Amid the Tall Ships and fireworks, parades and historical pilgrimages, bedazzled Americans preparing to celebrate their country’s bicentennial received a curious gift. “Burr,” the highly entertaining 1973 novel by Gore Vidal, asked them to consider whether the Founding Fathers were really the plastic saints that all the bicentennial hoopla made them out to be. Vidal did this by building a book around the one leading figure of the Revolutionary era who was cast out of the historical pantheon: the disgraced former vice president, Aaron Burr, who killed the better-remembered Alexander Hamilton in a duel. Vidal offered a version of history that could have been true, and in his telling Burr was a hero while Hamilton, Jefferson, Washington, and the rest were merely shrewd politicians and image makers.
“Burr” was a memorable post-Watergate spitball, redeemed in every way by Vidal’s cleverness and sincere love of American history. It remains his finest achievement.
Vidal, who died last week at 86, was part of a “Mad Men”-era cabal of public intellectuals whose witticisms and political barbs may have eclipsed their literary standing.
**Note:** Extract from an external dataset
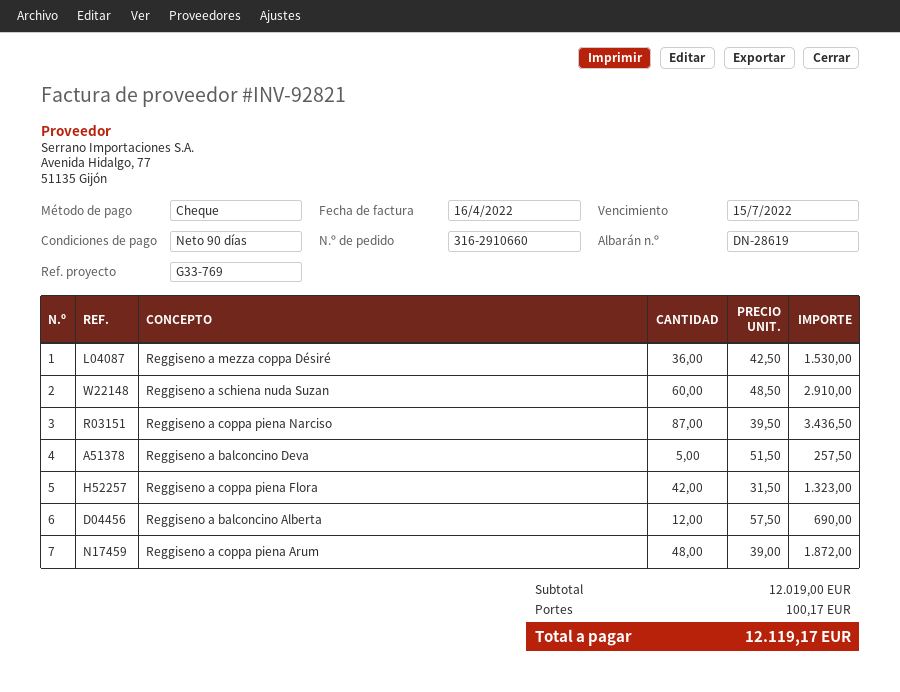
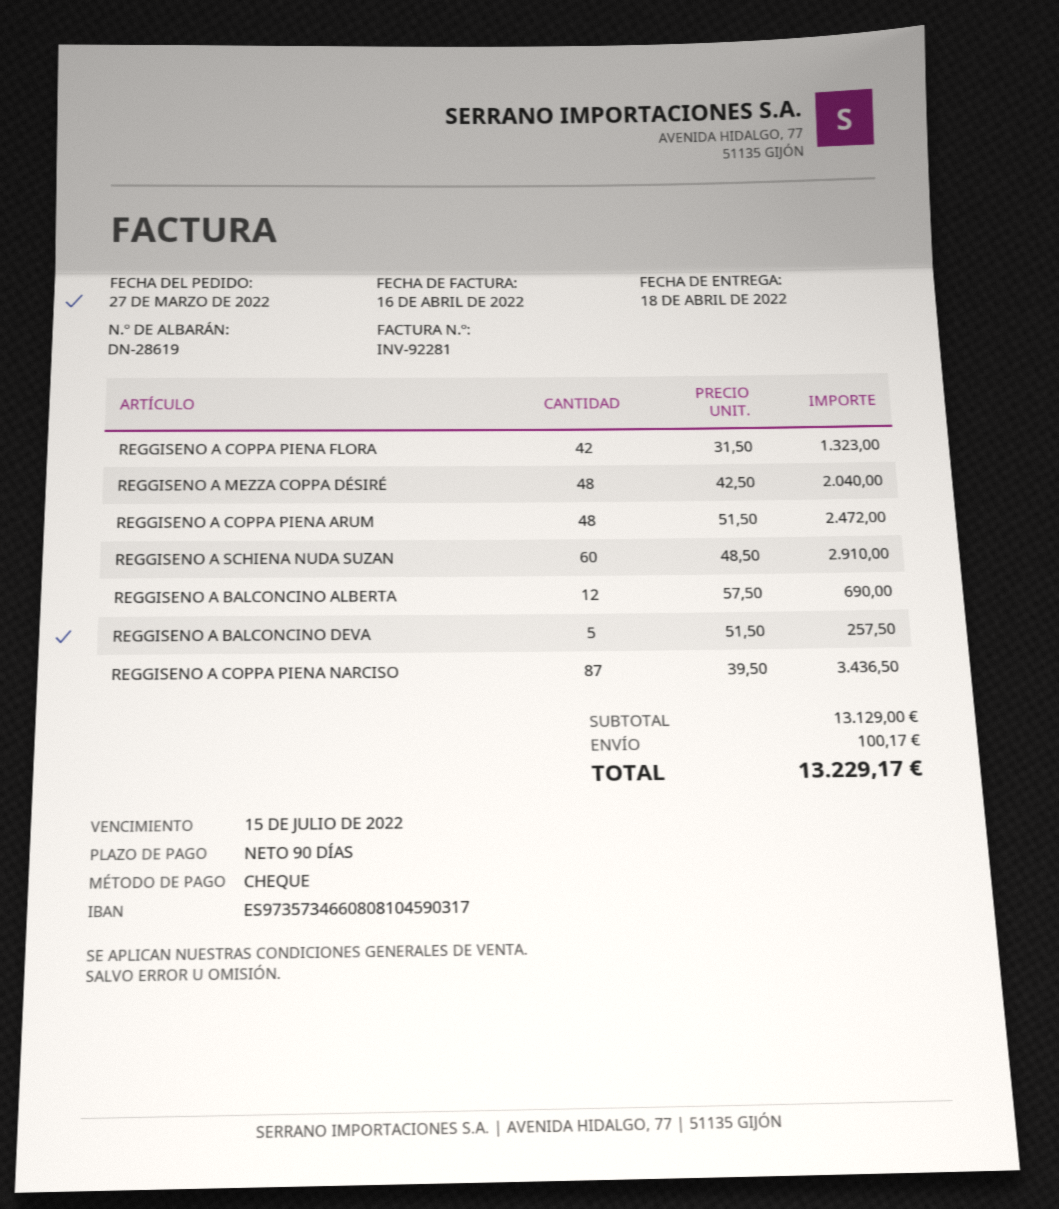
invoice number: INV-92821 -> INV-92281
Reggiseno a mezza coppa Désiré: 36 x 42.50 = 1530.00 -> 48 x 42.50 = 2040.00
Reggiseno a coppa piena Arum: 48 x 39.00 = 1872.00 -> 48 x 51.50 = 2472.00
subtotal: 12019.00 -> 13129.00
total: 12119.17 -> 13229.17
Vidal, Norman Mailer, William F. Buckley, George Plimpton, and a few other writers enlivened the talk-show couches of their era with vaguely sexist, larger-than-life personalities; they were like a Rat Pack whose members didn’t like each other.
Despite a revered position among conservatives for Buckley and major book awards for Mailer, it’s unclear whether any of them will be read in 50 years — least of all Vidal. But nobody can say for sure. At his death, Vidal had an unlikely hit revival of his 1960 play “The Best Man” on Broadway, and even “Burr” itself made a cameo appearance in the 2012 presidential campaign. It turns out that Michele Bachmann read the book in her 20s and was so disgusted by its depiction of the Founding Fathers that she became a Republican. Vidal may have died just when the need to challenge historical orthodoxies was greater than ever.